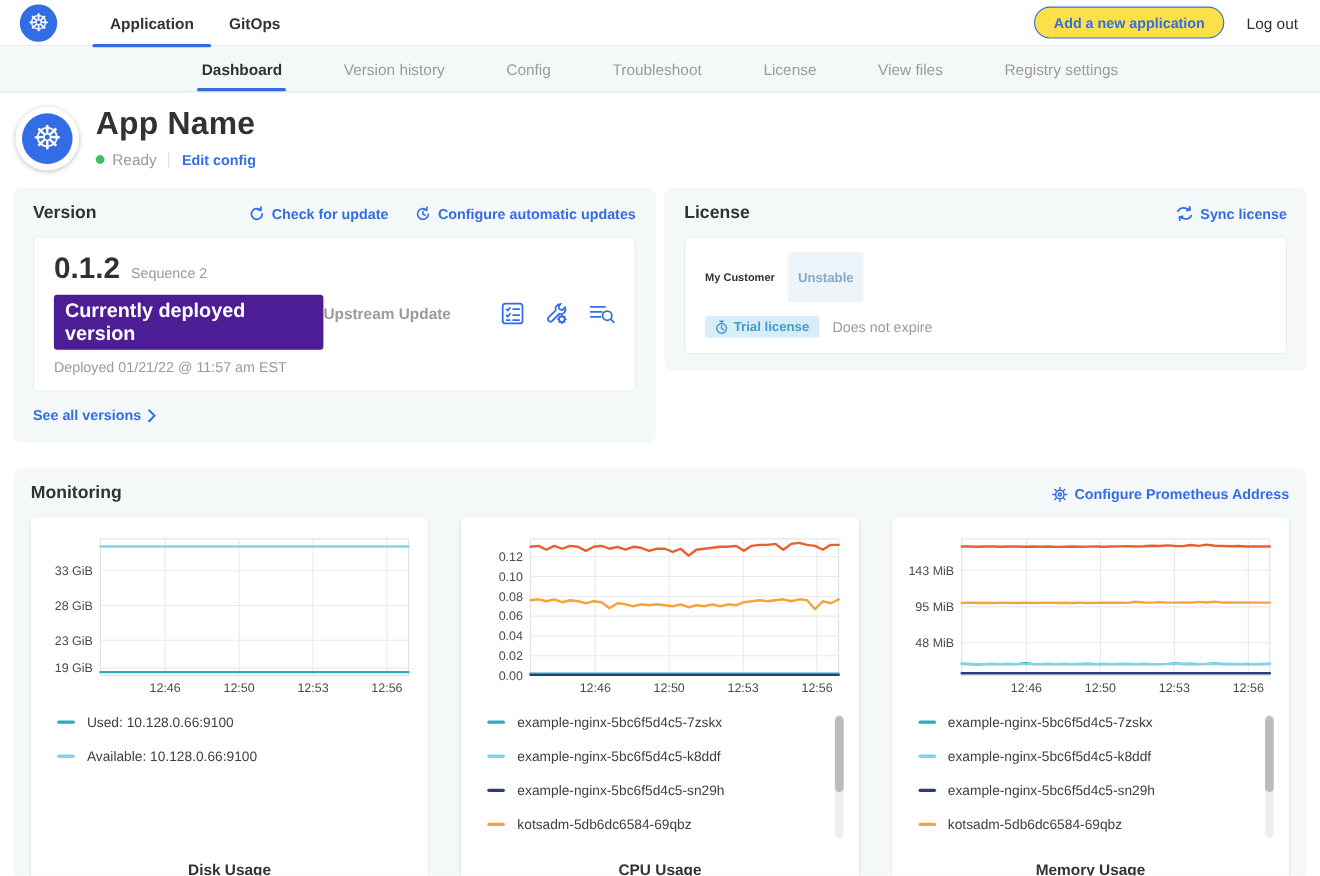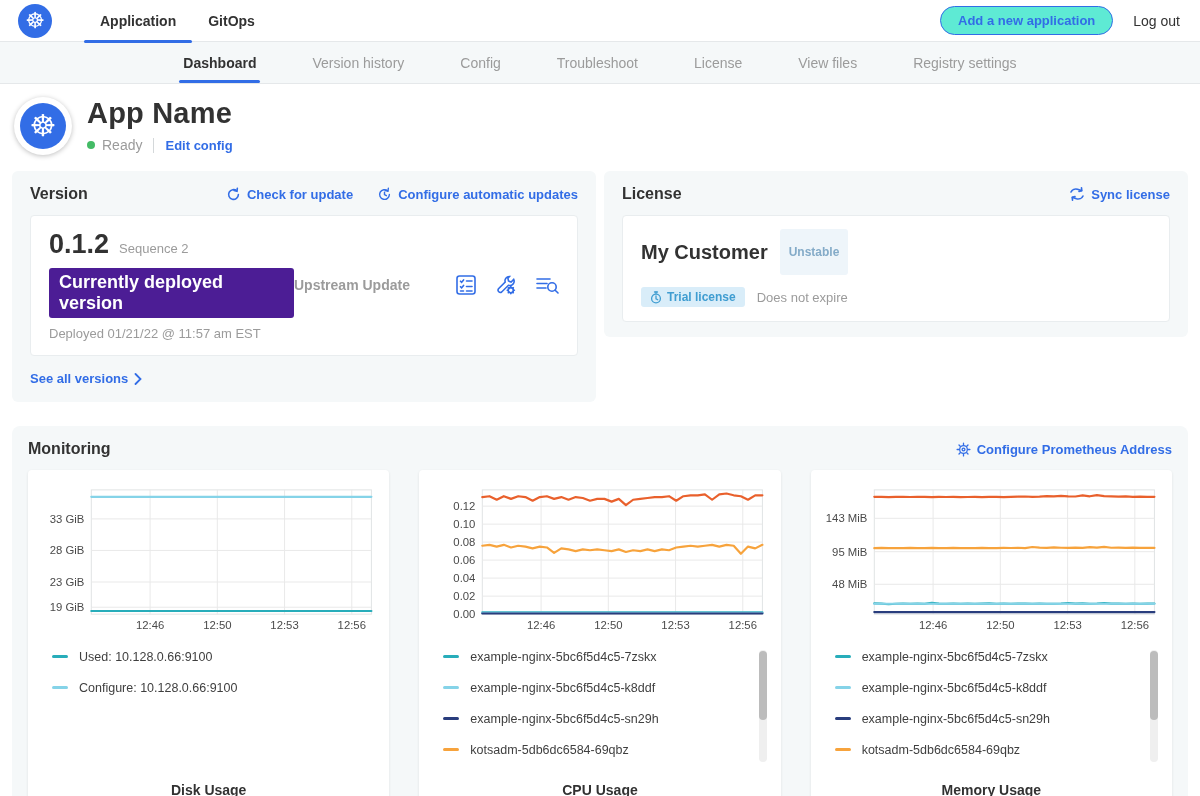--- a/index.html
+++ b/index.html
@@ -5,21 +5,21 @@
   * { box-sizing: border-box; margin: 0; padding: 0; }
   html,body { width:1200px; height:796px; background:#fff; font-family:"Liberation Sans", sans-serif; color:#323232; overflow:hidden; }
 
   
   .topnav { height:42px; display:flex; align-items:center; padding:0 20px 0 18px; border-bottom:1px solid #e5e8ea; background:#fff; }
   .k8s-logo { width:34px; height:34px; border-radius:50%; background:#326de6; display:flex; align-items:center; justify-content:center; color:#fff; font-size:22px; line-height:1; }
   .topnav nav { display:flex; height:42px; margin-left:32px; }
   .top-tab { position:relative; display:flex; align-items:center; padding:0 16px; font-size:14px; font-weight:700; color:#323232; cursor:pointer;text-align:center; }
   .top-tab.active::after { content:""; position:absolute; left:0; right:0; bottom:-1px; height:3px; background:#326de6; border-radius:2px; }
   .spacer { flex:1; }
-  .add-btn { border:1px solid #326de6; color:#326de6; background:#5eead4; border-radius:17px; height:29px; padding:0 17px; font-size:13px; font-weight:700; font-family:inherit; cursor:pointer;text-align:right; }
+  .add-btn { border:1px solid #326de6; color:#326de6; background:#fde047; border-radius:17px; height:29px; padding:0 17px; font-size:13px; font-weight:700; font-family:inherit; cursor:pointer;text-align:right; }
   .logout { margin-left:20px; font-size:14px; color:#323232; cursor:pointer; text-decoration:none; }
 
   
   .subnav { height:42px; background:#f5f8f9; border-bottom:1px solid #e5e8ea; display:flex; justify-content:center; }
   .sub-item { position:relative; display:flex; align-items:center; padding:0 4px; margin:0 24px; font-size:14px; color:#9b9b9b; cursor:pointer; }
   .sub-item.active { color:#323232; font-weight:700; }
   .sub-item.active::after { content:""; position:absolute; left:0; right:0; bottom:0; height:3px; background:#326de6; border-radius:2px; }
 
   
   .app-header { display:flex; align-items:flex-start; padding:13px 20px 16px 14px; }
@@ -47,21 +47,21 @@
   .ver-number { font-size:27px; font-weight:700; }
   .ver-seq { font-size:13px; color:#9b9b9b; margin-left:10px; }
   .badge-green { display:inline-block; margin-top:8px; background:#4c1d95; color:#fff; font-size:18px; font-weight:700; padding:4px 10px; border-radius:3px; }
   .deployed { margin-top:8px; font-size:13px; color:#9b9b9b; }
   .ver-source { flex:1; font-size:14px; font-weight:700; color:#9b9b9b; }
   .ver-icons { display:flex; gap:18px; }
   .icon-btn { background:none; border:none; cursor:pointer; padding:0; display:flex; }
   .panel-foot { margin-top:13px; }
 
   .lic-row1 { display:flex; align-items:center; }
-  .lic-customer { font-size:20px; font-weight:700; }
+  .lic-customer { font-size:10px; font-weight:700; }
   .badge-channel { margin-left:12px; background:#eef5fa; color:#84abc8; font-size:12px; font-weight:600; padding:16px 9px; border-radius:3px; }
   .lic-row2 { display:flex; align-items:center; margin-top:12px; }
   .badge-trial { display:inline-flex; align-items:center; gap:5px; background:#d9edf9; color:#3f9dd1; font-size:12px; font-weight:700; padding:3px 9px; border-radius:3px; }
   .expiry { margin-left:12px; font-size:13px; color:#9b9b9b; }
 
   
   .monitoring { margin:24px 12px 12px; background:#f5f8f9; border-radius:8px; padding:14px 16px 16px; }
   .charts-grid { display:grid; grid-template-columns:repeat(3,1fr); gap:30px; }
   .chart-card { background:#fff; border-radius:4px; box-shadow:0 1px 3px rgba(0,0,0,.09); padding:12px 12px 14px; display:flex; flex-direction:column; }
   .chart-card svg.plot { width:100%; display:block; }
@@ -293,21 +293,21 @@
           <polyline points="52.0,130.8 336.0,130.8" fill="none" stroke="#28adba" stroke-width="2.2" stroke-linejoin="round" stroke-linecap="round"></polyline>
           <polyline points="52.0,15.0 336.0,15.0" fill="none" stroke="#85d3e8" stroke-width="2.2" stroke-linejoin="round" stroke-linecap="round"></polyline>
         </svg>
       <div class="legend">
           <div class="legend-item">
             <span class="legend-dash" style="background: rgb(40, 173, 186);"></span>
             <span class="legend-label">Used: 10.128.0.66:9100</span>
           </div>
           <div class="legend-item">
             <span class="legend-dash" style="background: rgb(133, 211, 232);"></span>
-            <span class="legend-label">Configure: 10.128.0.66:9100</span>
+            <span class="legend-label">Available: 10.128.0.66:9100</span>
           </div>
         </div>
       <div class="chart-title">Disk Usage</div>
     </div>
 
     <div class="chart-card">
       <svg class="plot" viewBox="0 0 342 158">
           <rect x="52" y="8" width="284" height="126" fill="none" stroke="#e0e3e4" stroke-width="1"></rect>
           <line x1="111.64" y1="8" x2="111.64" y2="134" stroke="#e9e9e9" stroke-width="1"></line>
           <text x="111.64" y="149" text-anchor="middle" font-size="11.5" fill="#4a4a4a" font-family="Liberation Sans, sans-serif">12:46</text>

- [What you should do]: Drop the pictures, then repeat the material word for word.

- [Reply]:
--- a/index.html
+++ b/index.html
@@ -5,21 +5,21 @@
   * { box-sizing: border-box; margin: 0; padding: 0; }
   html,body { width:1200px; height:796px; background:#fff; font-family:"Liberation Sans", sans-serif; color:#323232; overflow:hidden; }
 
   
   .topnav { height:42px; display:flex; align-items:center; padding:0 20px 0 18px; border-bottom:1px solid #e5e8ea; background:#fff; }
   .k8s-logo { width:34px; height:34px; border-radius:50%; background:#326de6; display:flex; align-items:center; justify-content:center; color:#fff; font-size:22px; line-height:1; }
   .topnav nav { display:flex; height:42px; margin-left:32px; }
   .top-tab { position:relative; display:flex; align-items:center; padding:0 16px; font-size:14px; font-weight:700; color:#323232; cursor:pointer;text-align:center; }
   .top-tab.active::after { content:""; position:absolute; left:0; right:0; bottom:-1px; height:3px; background:#326de6; border-radius:2px; }
   .spacer { flex:1; }
-  .add-btn { border:1px solid #326de6; color:#326de6; background:#5eead4; border-radius:17px; height:29px; padding:0 17px; font-size:13px; font-weight:700; font-family:inherit; cursor:pointer;text-align:right; }
+  .add-btn { border:1px solid #326de6; color:#326de6; background:#fde047; border-radius:17px; height:29px; padding:0 17px; font-size:13px; font-weight:700; font-family:inherit; cursor:pointer;text-align:right; }
   .logout { margin-left:20px; font-size:14px; color:#323232; cursor:pointer; text-decoration:none; }
 
   
   .subnav { height:42px; background:#f5f8f9; border-bottom:1px solid #e5e8ea; display:flex; justify-content:center; }
   .sub-item { position:relative; display:flex; align-items:center; padding:0 4px; margin:0 24px; font-size:14px; color:#9b9b9b; cursor:pointer; }
   .sub-item.active { color:#323232; font-weight:700; }
   .sub-item.active::after { content:""; position:absolute; left:0; right:0; bottom:0; height:3px; background:#326de6; border-radius:2px; }
 
   
   .app-header { display:flex; align-items:flex-start; padding:13px 20px 16px 14px; }
@@ -47,21 +47,21 @@
   .ver-number { font-size:27px; font-weight:700; }
   .ver-seq { font-size:13px; color:#9b9b9b; margin-left:10px; }
   .badge-green { display:inline-block; margin-top:8px; background:#4c1d95; color:#fff; font-size:18px; font-weight:700; padding:4px 10px; border-radius:3px; }
   .deployed { margin-top:8px; font-size:13px; color:#9b9b9b; }
   .ver-source { flex:1; font-size:14px; font-weight:700; color:#9b9b9b; }
   .ver-icons { display:flex; gap:18px; }
   .icon-btn { background:none; border:none; cursor:pointer; padding:0; display:flex; }
   .panel-foot { margin-top:13px; }
 
   .lic-row1 { display:flex; align-items:center; }
-  .lic-customer { font-size:20px; font-weight:700; }
+  .lic-customer { font-size:10px; font-weight:700; }
   .badge-channel { margin-left:12px; background:#eef5fa; color:#84abc8; font-size:12px; font-weight:600; padding:16px 9px; border-radius:3px; }
   .lic-row2 { display:flex; align-items:center; margin-top:12px; }
   .badge-trial { display:inline-flex; align-items:center; gap:5px; background:#d9edf9; color:#3f9dd1; font-size:12px; font-weight:700; padding:3px 9px; border-radius:3px; }
   .expiry { margin-left:12px; font-size:13px; color:#9b9b9b; }
 
   
   .monitoring { margin:24px 12px 12px; background:#f5f8f9; border-radius:8px; padding:14px 16px 16px; }
   .charts-grid { display:grid; grid-template-columns:repeat(3,1fr); gap:30px; }
   .chart-card { background:#fff; border-radius:4px; box-shadow:0 1px 3px rgba(0,0,0,.09); padding:12px 12px 14px; display:flex; flex-direction:column; }
   .chart-card svg.plot { width:100%; display:block; }
@@ -293,21 +293,21 @@
           <polyline points="52.0,130.8 336.0,130.8" fill="none" stroke="#28adba" stroke-width="2.2" stroke-linejoin="round" stroke-linecap="round"></polyline>
           <polyline points="52.0,15.0 336.0,15.0" fill="none" stroke="#85d3e8" stroke-width="2.2" stroke-linejoin="round" stroke-linecap="round"></polyline>
         </svg>
       <div class="legend">
           <div class="legend-item">
             <span class="legend-dash" style="background: rgb(40, 173, 186);"></span>
             <span class="legend-label">Used: 10.128.0.66:9100</span>
           </div>
           <div class="legend-item">
             <span class="legend-dash" style="background: rgb(133, 211, 232);"></span>
-            <span class="legend-label">Configure: 10.128.0.66:9100</span>
+            <span class="legend-label">Available: 10.128.0.66:9100</span>
           </div>
         </div>
       <div class="chart-title">Disk Usage</div>
     </div>
 
     <div class="chart-card">
       <svg class="plot" viewBox="0 0 342 158">
           <rect x="52" y="8" width="284" height="126" fill="none" stroke="#e0e3e4" stroke-width="1"></rect>
           <line x1="111.64" y1="8" x2="111.64" y2="134" stroke="#e9e9e9" stroke-width="1"></line>
           <text x="111.64" y="149" text-anchor="middle" font-size="11.5" fill="#4a4a4a" font-family="Liberation Sans, sans-serif">12:46</text>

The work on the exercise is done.